CBS Just Revealed What's Replacing Stephen Colbert's "Late Show"
The Late Show with Stephen Colbert wraps up on May 21 after eleven years and CBS has finally answered the question everyone in late night has been asking — what comes next?
Comics Unleashed with Byron Allen is moving into the 11:35 p.m. slot starting May 22. Back-to-back half-hour episodes of the show will air Monday through Friday, followed immediately by back-to-back episodes of Allen's comedy game show Funny You Should Ask in the 12:37 a.m. slot. That's a full two-hour comedy block every single weeknight replacing what was previously one of the most recognizable brands in American television.
Comics Unleashed isn't exactly a stranger to CBS audiences — it's actually been airing on the network immediately after The Late Show for a while now. But moving from the warm-up act to the main event is a different thing entirely.
Allen, who created the show back in 2006, made clear from the jump what his programming philosophy looks like and it's about as far from Colbert's approach as you can get.
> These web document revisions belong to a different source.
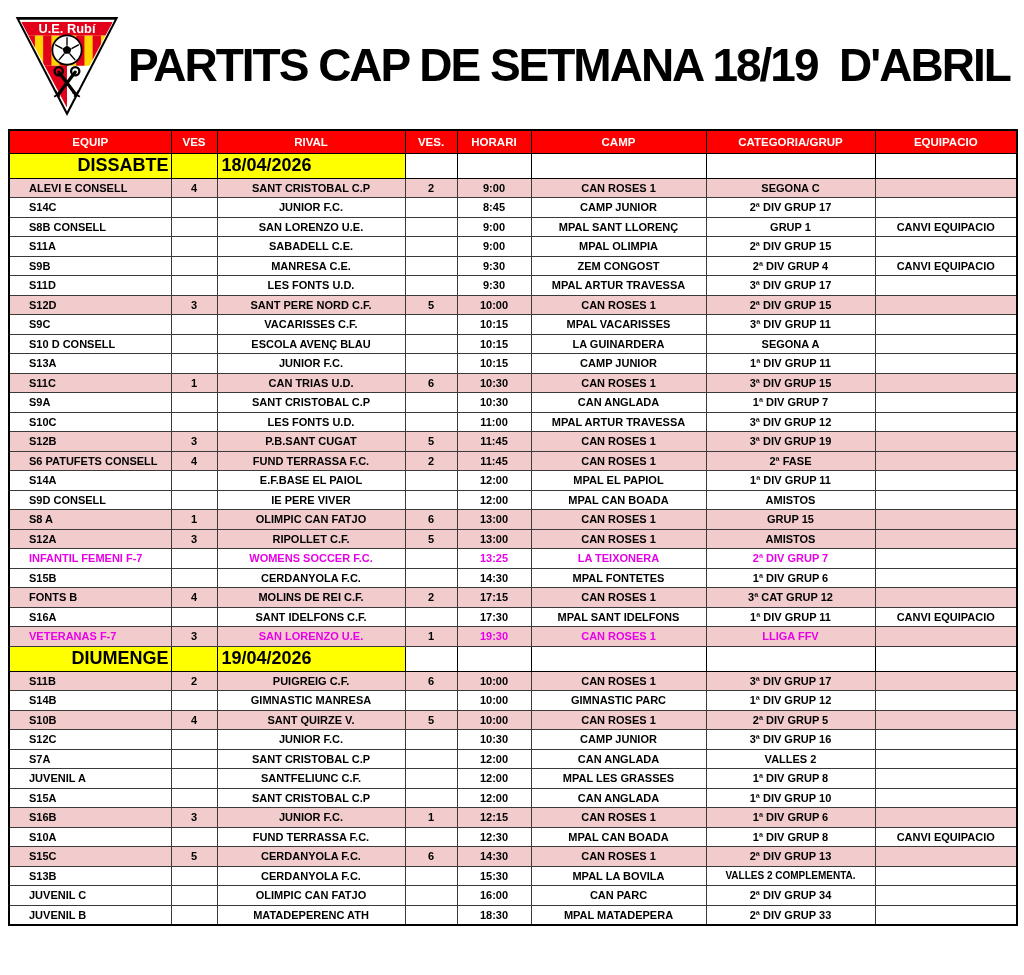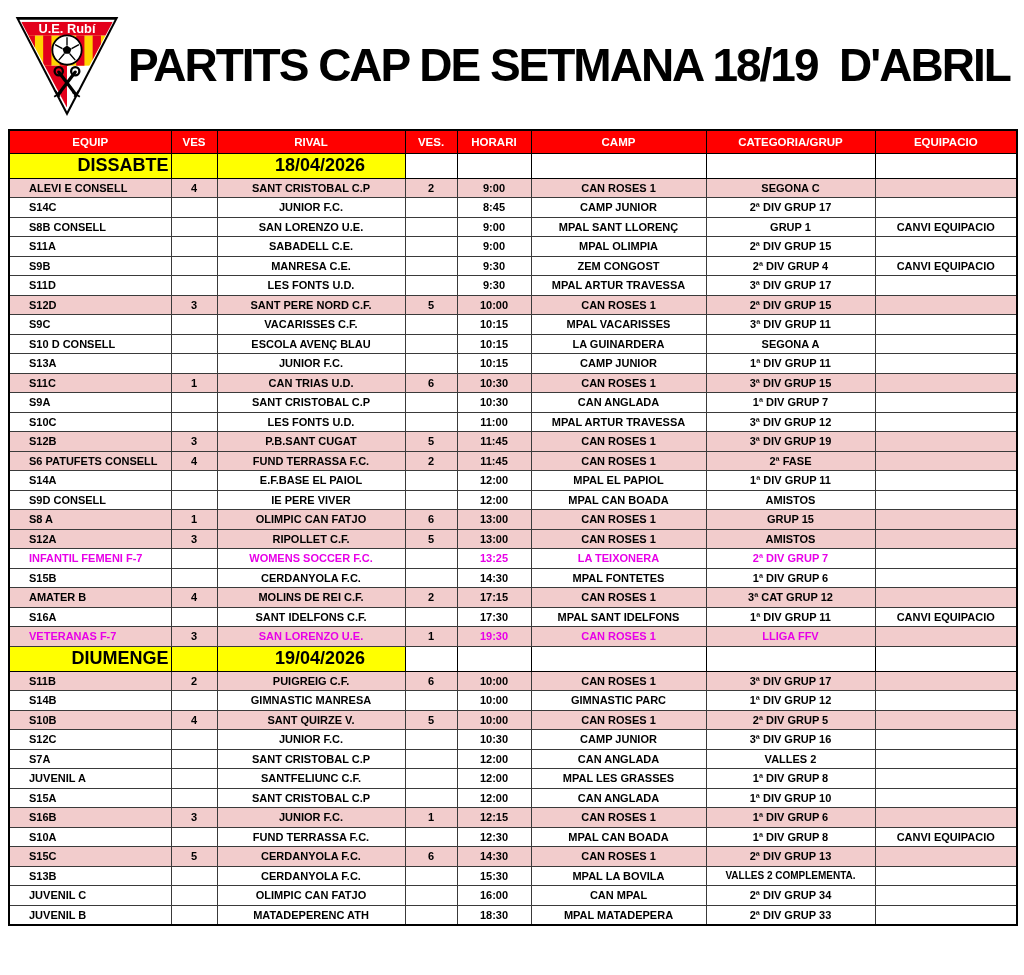"18/04/2026" td.date-cell { padding-left: 20px -> 4px; text-align: center -> left }
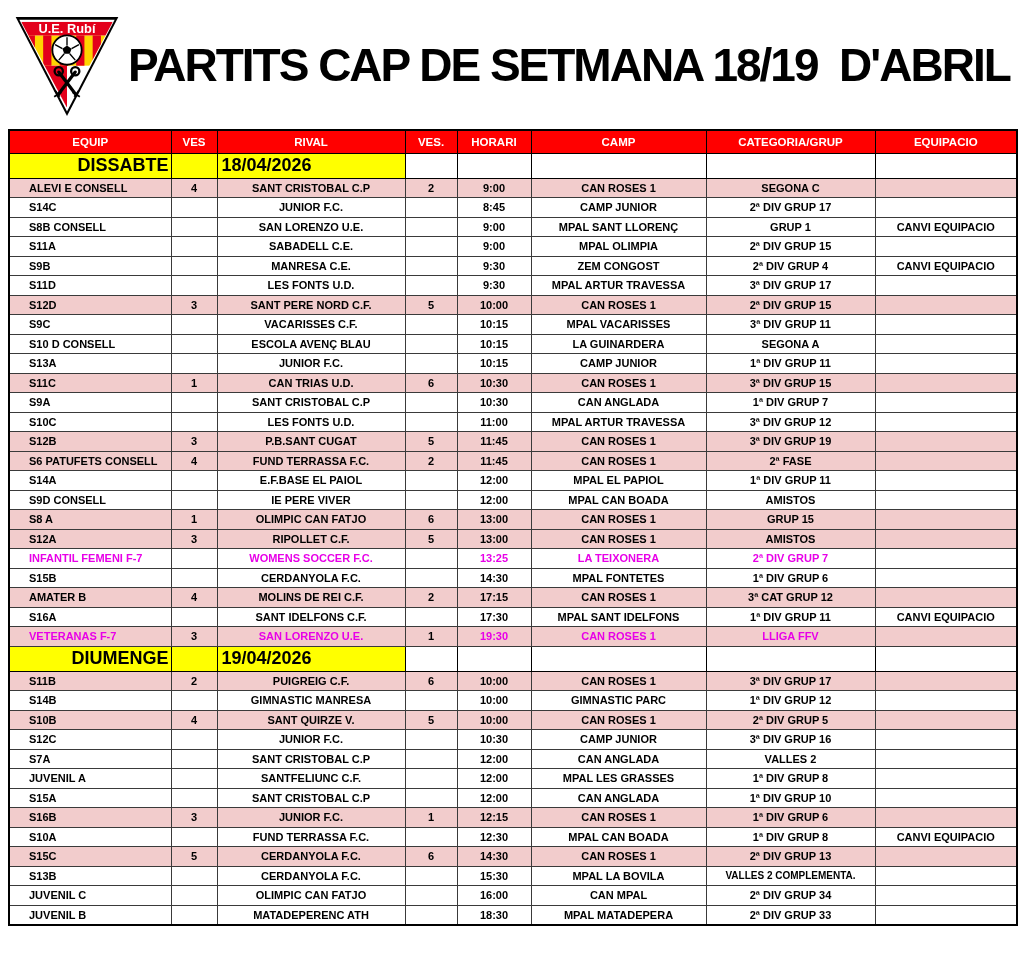"AMATER B" td.c-equip { text: AMATER -> FONTS }
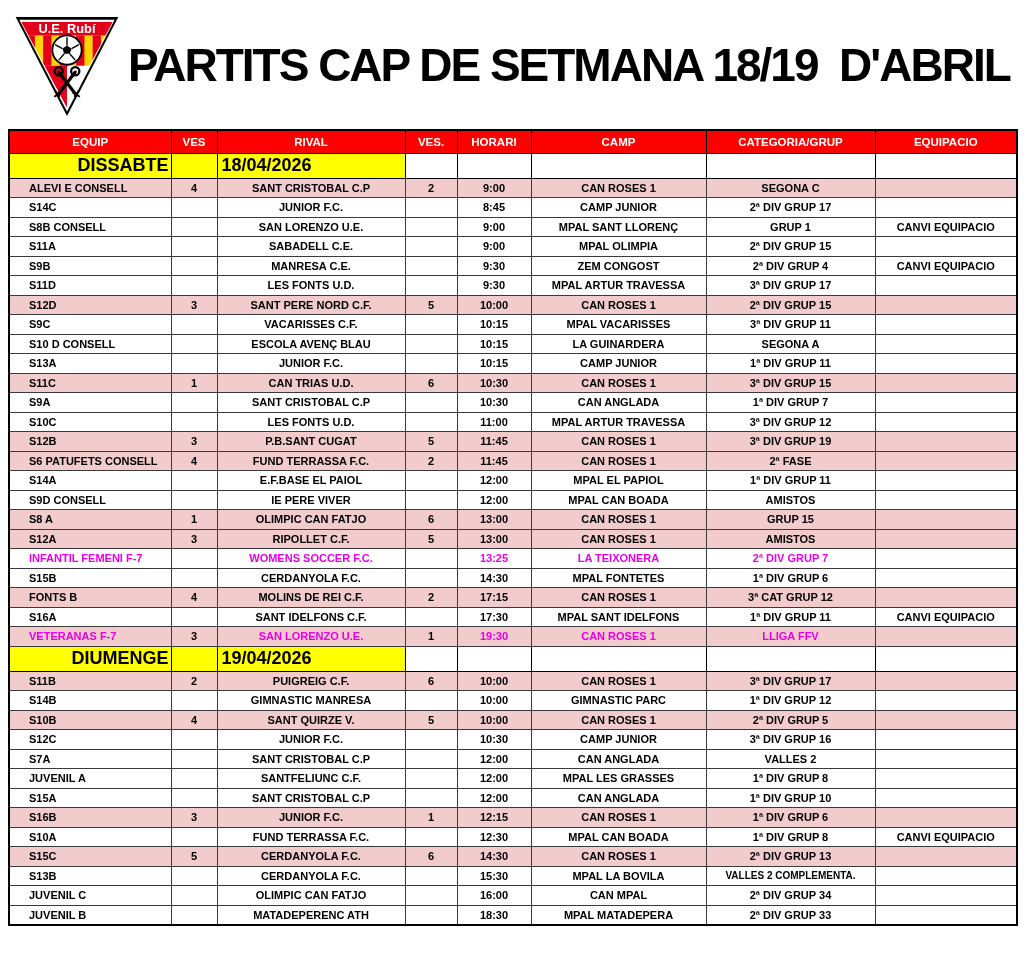"CAN MPAL" td.c-camp { text: MPAL -> PARC }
"I tell the comedians we're shooting I Love Lucy," he told the LA Times last year. "Something that's evergreen. I don't want to hear any political humor. Just be funny, family-friendly and advertiser-friendly."
That's a deliberate and significant departure from what Colbert built his version of The Late Show into — pointed political comedy that became appointment viewing for a specific and passionate audience, particularly during the first and second Trump administrations. Colbert's show leaned into the political moment harder than almost any other late night program and built a loyal following doing it.
Whether that audience follows a host-driven political comedy show into retirement, migrates somewhere else entirely, or gives something lighter and more apolitical a genuine shot is genuinely unknown. Late night has been a shifting landscape for years and nobody has fully cracked the code on what the audience actually wants right now.
Why The Late Show Is Ending
CBS canceled The Late Show in July 2025. Paramount, the network's parent company, described it as "purely a financial decision against a challenging backdrop in late night" — and went out of its way to stress that the show's content, performance, and other outside factors had nothing to do with it.
That backdrop is real. Late night television as a format has been under sustained financial pressure for years. Streaming, social media, cord-cutting, and shifting viewing habits have all taken bites out of an audience that used to reliably show up after the 11 o'clock news. Advertisers have followed eyeballs elsewhere. The economics that made The Tonight Show and Late Show institutions for decades simply don't exist in the same form anymore.
The Late Show itself has a history worth pausing on. David Letterman hosted it for over two decades — from 1993 until his retirement in 2015 — and turned it into one of the defining programs of American late night. His dry, ironic, often absurdist sensibility shaped an entire generation of comedy.
When Colbert took over in 2015 he inherited a massive institution and made it something genuinely his own, leaning into political satire at a moment when the political landscape gave him no shortage of material.
Eleven years later, on May 21, it ends.
What Colbert Is Actually Doing Next
He's not disappearing from public life — not even close. Colbert recently announced that his next major project after the show wraps is writing a new Lord of the Rings film with his son. If you know anything about Colbert's famously deep and lifelong obsession with Tolkien — he's fluent in Elvish, has corrected Peter Jackson on Tolkien lore in interviews, and has spoken about the books as genuinely formative to who he is — this is either the most surprising possible post-late-night move or the most inevitable one depending on your perspective.
His final episode guests haven't been announced yet. That announcement will almost certainly be a story in itself.